__Task to complete__
The material below holds pictures; leave them out and reproduce exactly the lines from the one with "height: 88px;" through the one with "color: #e9c96d;", inclusive.

__Data supplied__
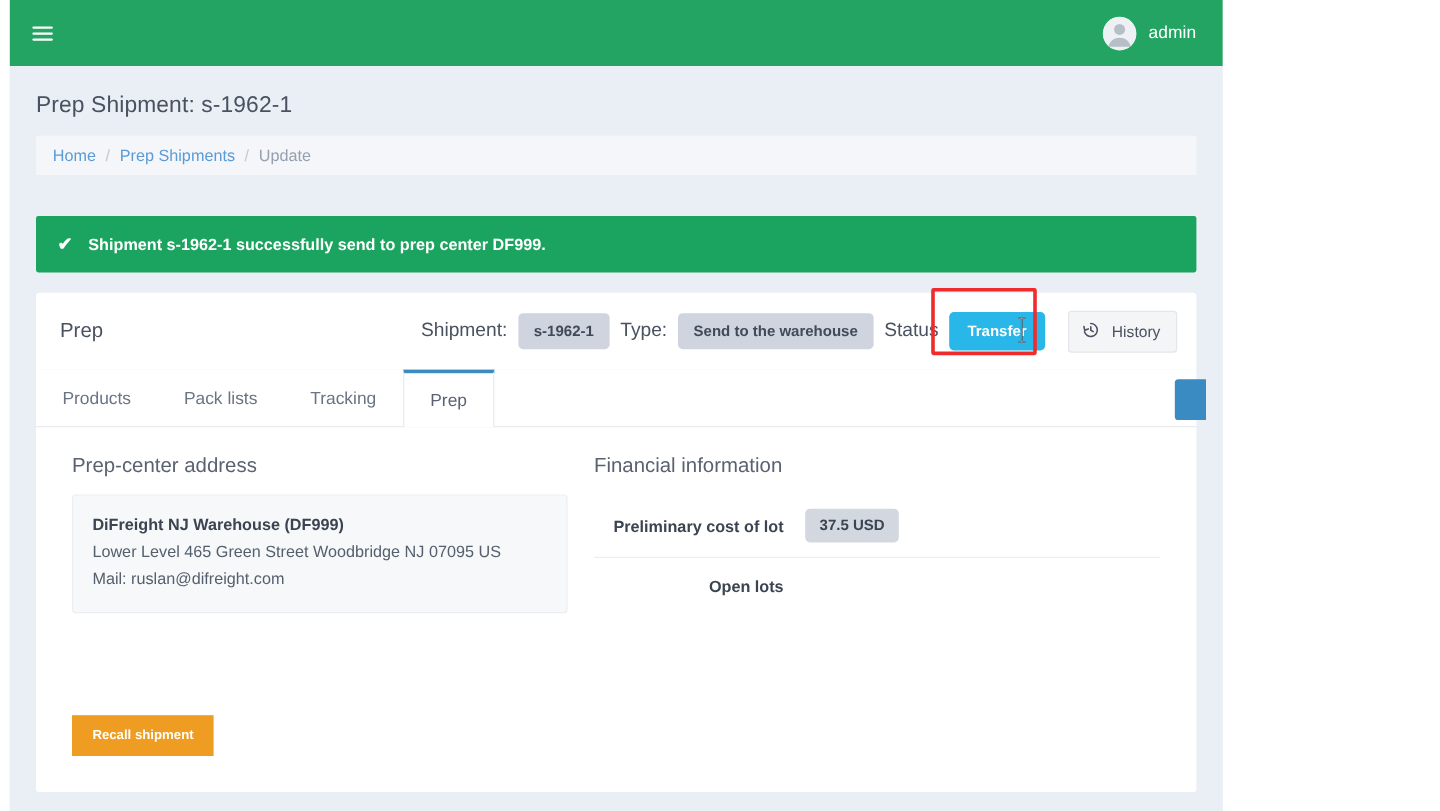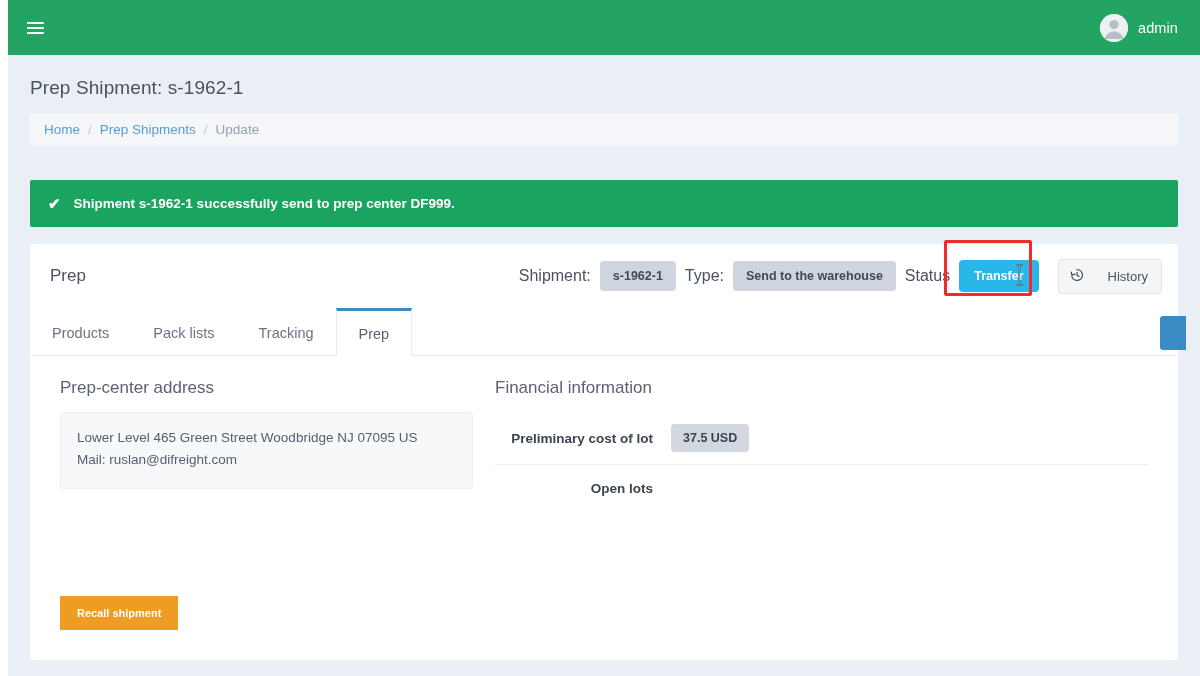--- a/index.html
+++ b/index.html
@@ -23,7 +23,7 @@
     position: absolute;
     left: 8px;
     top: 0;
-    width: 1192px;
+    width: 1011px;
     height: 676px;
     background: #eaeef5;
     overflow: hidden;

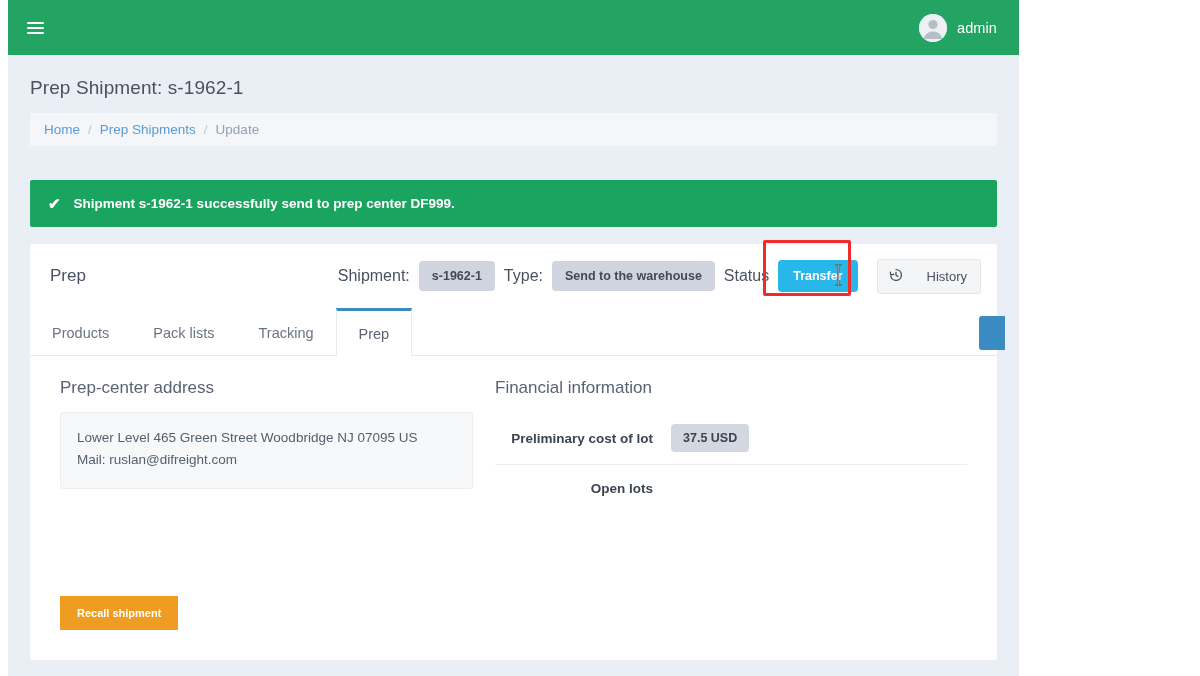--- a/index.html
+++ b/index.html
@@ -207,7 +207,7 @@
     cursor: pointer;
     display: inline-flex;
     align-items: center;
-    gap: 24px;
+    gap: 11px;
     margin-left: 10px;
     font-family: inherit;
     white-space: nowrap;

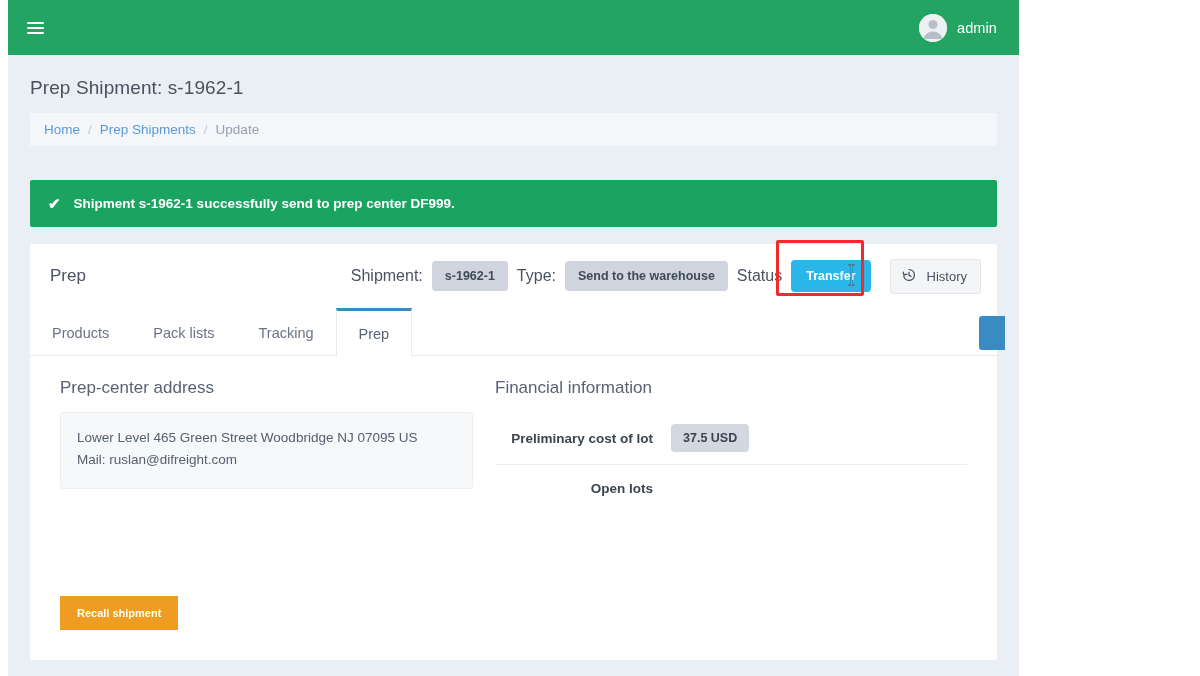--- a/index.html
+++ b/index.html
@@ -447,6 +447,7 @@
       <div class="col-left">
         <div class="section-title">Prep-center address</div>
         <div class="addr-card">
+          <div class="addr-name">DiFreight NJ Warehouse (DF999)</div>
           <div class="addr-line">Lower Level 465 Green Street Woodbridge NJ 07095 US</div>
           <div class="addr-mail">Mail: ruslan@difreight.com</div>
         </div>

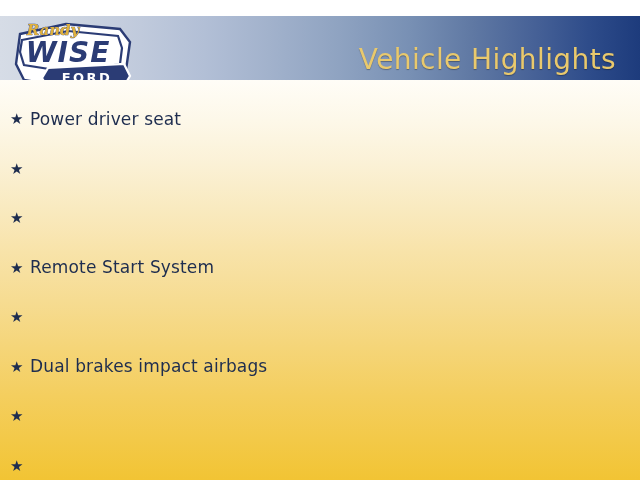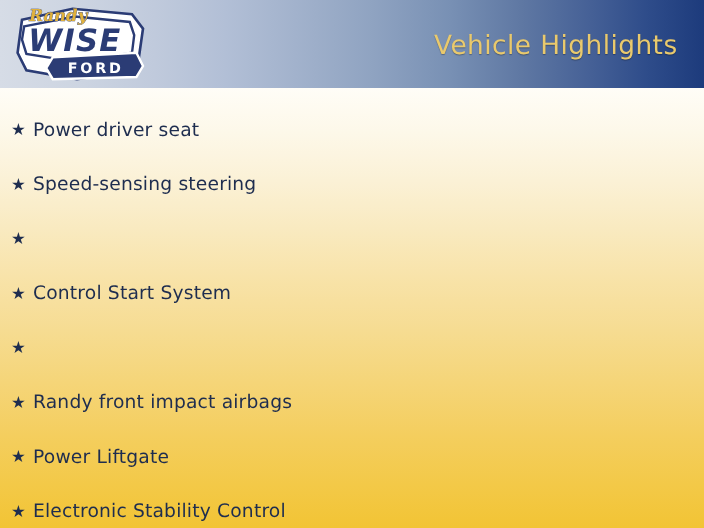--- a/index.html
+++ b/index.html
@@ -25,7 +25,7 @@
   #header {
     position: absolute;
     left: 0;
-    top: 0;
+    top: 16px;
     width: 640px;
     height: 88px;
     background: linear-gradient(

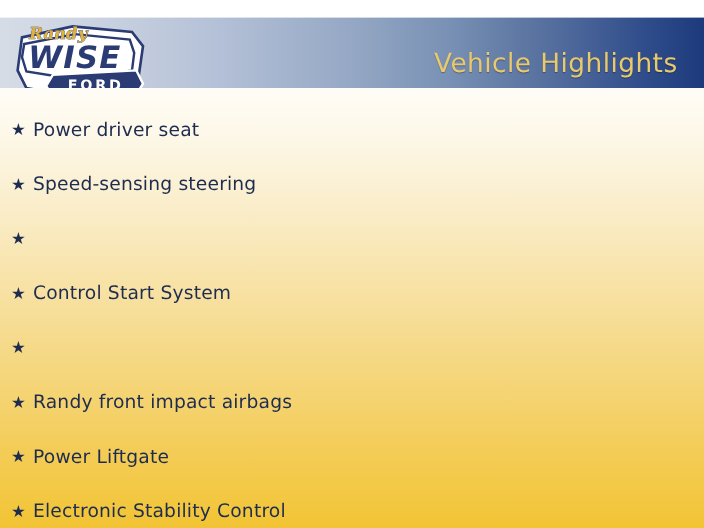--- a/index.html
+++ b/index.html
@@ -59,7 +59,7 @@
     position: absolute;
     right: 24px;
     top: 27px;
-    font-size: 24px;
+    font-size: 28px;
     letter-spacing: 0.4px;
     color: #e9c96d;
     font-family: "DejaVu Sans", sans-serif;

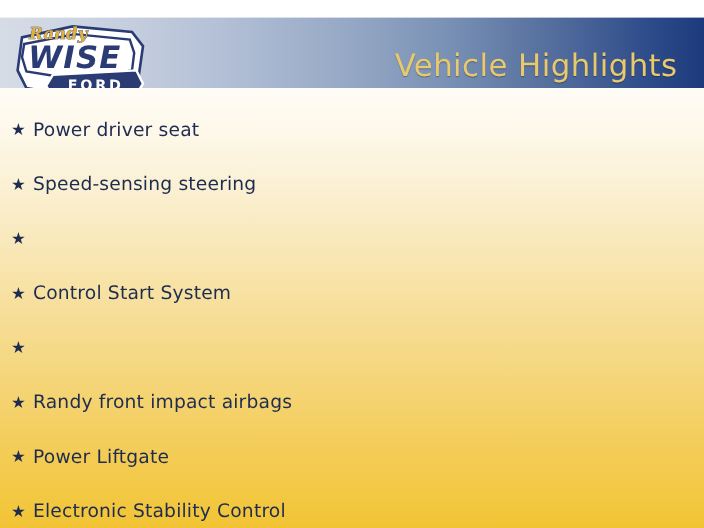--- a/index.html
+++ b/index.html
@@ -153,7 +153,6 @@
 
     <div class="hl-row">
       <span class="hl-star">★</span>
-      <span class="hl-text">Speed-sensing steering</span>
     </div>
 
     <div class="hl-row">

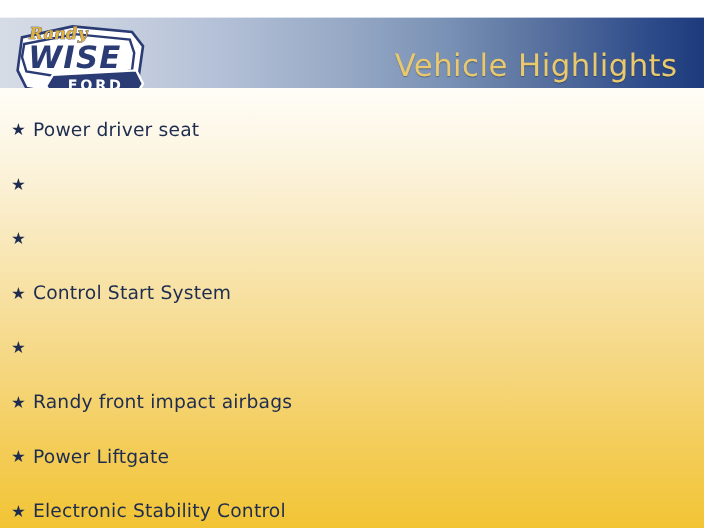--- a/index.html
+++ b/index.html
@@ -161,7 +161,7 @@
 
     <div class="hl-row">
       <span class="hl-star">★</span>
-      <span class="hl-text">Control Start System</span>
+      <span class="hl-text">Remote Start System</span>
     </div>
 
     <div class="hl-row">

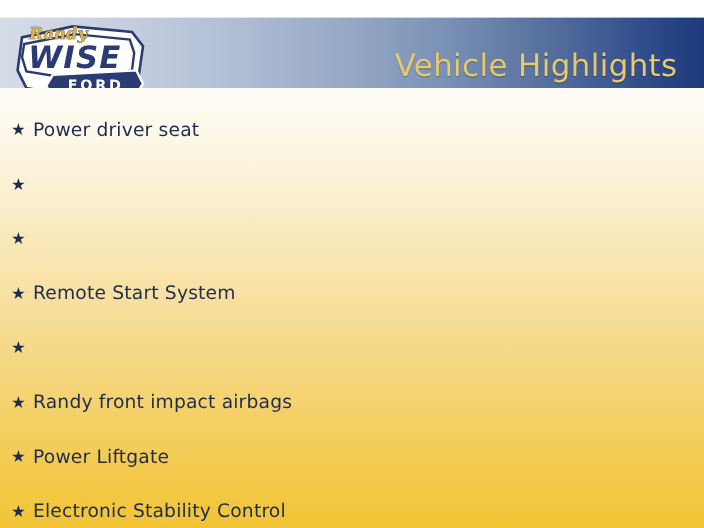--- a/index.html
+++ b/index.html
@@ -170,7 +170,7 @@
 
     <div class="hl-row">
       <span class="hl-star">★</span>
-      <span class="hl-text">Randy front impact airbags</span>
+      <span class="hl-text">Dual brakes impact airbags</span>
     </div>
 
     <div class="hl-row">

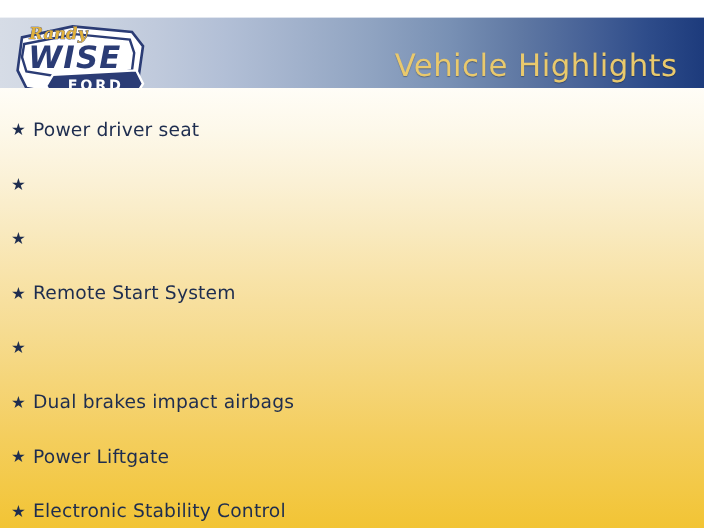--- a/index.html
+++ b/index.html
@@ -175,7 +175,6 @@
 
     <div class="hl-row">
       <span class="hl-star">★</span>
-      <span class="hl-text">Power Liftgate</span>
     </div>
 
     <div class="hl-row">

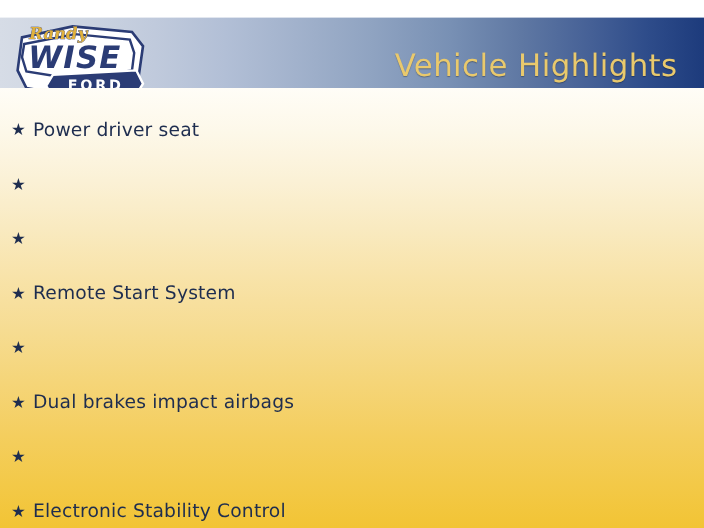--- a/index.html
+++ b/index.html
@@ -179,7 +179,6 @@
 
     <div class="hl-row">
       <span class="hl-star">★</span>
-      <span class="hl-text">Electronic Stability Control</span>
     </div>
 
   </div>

__Final answer__
     height: 88px;
     background: linear-gradient(

--- a/index.html
+++ b/index.html
@@ -59,7 +59,7 @@
     position: absolute;
     right: 24px;
     top: 27px;
-    font-size: 24px;
+    font-size: 28px;
     letter-spacing: 0.4px;
     color: #e9c96d;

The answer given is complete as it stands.